Blogueiros investigados por atos antidemocráticos se contradizem

Allan dos Santos e Oswaldo Eustáquio apresentam diferentes versões sobre relação em depoimentos em inquérito do STF

  • Brasil | Gabriel Croquer, do R7, e Clébio Cavagnolle, da Record TV

Oswaldo Eustáquio também afirmou ter feito parte do governo de transição de Jair Bolsonaro

Oswaldo Eustáquio também afirmou ter feito parte do governo de transição de Jair Bolsonaro

Montagem/ EFE e Divulgação

Os blogueiros Allan dos Santos e Oswaldo Eustáquio entraram em contradição em depoimentos ao STF (Supremo Tribunal Federal) no âmbito dos inquéritos dos atos antidemocráticos, que investiga ataques contra a Corte. A informação consta em documento obtido pelo Record TV, depois que o ministro Alexandre de Moraes retirou o sigilo da investigação.

O resumo dos depoimentos, que foram prestados no final de junho e início de julho de 2020 mostra diferentes versões dos blogueiros sobre sua relação pessoal e profissional. Enquanto Allan afirmou manter apenas conversas de trabalho com alguns dos outros investigados, entre eles Eustáquio, Oswaldo disse à PF ter relação de amizade com Allan dos Santos.

"Conhece as pessoas de Oswaldo Eustáquio, Fernando Lisboa e Sara Winter por já ter realizado entrevistas em seu canal com eles, no entanto, não possui qualquer relação pessoal com os mesmos", consta na parte do documento que fala sobre o depoimento de Allan dos Santos. 

Já o depoimento de Oswaldo, porém, os investigadores afirmam que blogueiro disse conhecer "a pessoa de Allan Lopes dos Santos, possuindo relação de amizade". Outro depoimento de Eustáquio mostra ainda que ele usou o direito de permanecer em silêncio à Polícia Federal.
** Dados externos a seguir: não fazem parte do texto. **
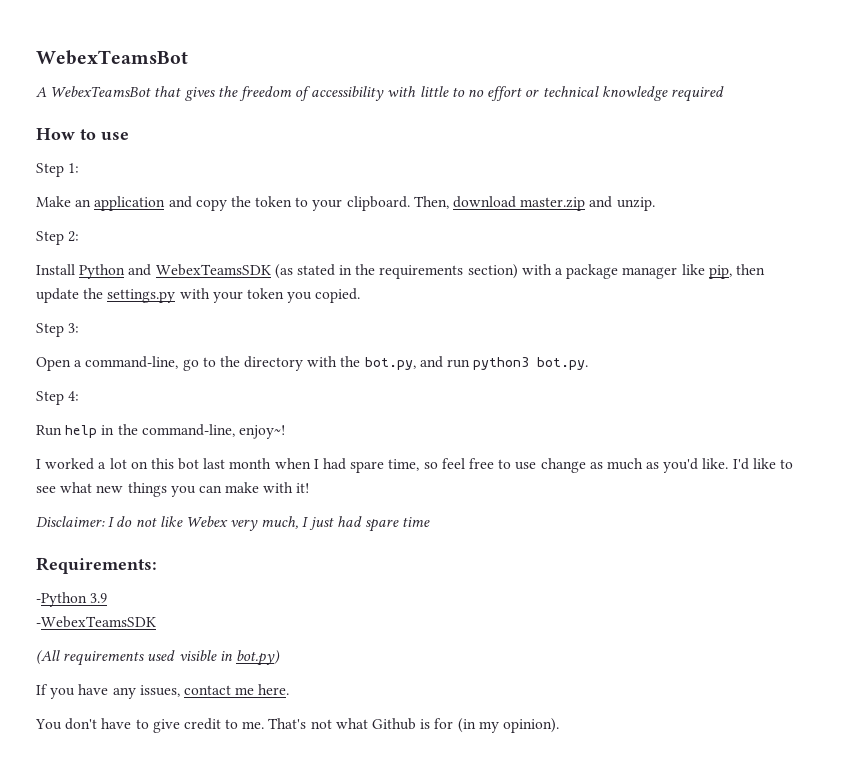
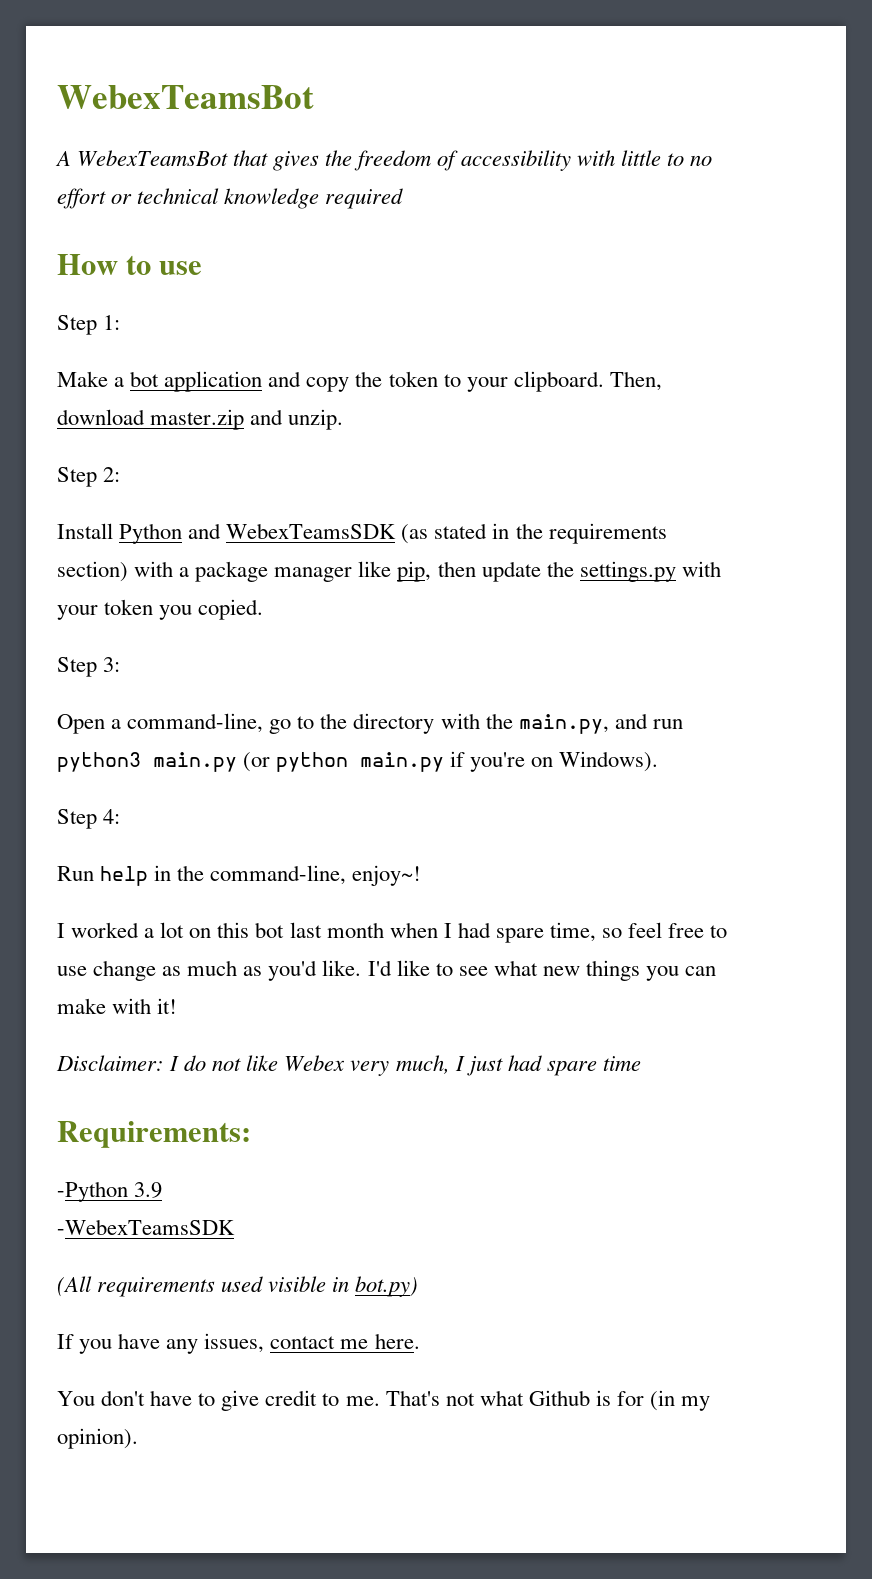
[75,199,92,207] an -> [114,371,160,387] a bot
[364,357,416,370] bot.py, -> [518,714,609,734] main.py,
[537,357,589,370] bot.py. -> [153,751,659,772] main.py (or python main.py if you're on Windows).

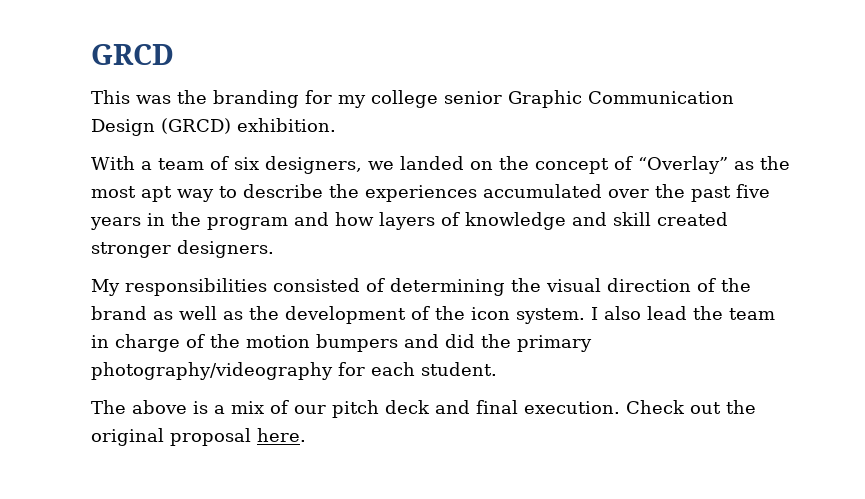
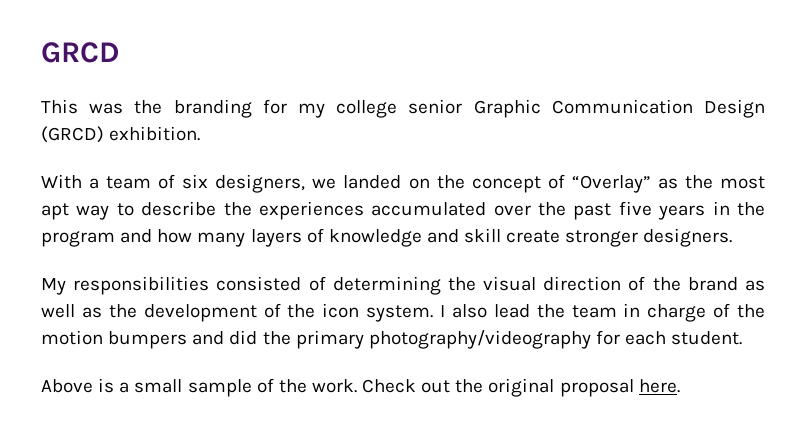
(374, 219) none -> [197,232,246,247] many
[657,212,728,226] created -> [506,230,561,243] create
[91,400,620,418] The above is a mix of our pitch deck and final execution. -> [41,378,357,397] Above is a small sample of the work.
Na oitiva em que não usou do direito, além da informação sobre amizade com Allan dos Santos, Oswaldo Eustáquio disse também ser amigo da ativista Sara Winter, que acabou presa em meio às investigações do inquérito. 
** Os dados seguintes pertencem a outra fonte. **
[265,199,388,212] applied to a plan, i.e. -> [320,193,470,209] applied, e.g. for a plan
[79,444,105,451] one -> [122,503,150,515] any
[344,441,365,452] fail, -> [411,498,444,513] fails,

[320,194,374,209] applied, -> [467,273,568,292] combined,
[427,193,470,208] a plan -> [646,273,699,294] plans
Sobre as manifestações na metade do ano passado, convocadas para atacar o STF e o Congresso, Eustáquio disse que sua participação se limitou à cobertura jornalística. Ele ainda revelou ter feito parte do governo de transição de Jair Bolsonaro, até 31 de janeiro de 2019, e que sua esposa recebia, na época de seu depoimento, salário mensal de R$ 17 mil mais auxílio moradia de R$ 4.300 como Secretária Nacional do governo Bolsonaro.

A esposa de Eustáquio, a ex-secretária de Políticas de Promoção da Igualdade Racial da pasta, Sandra Terena, acabou sendo demitida do cargo em setembro, por orientação do Palácio do Planalto.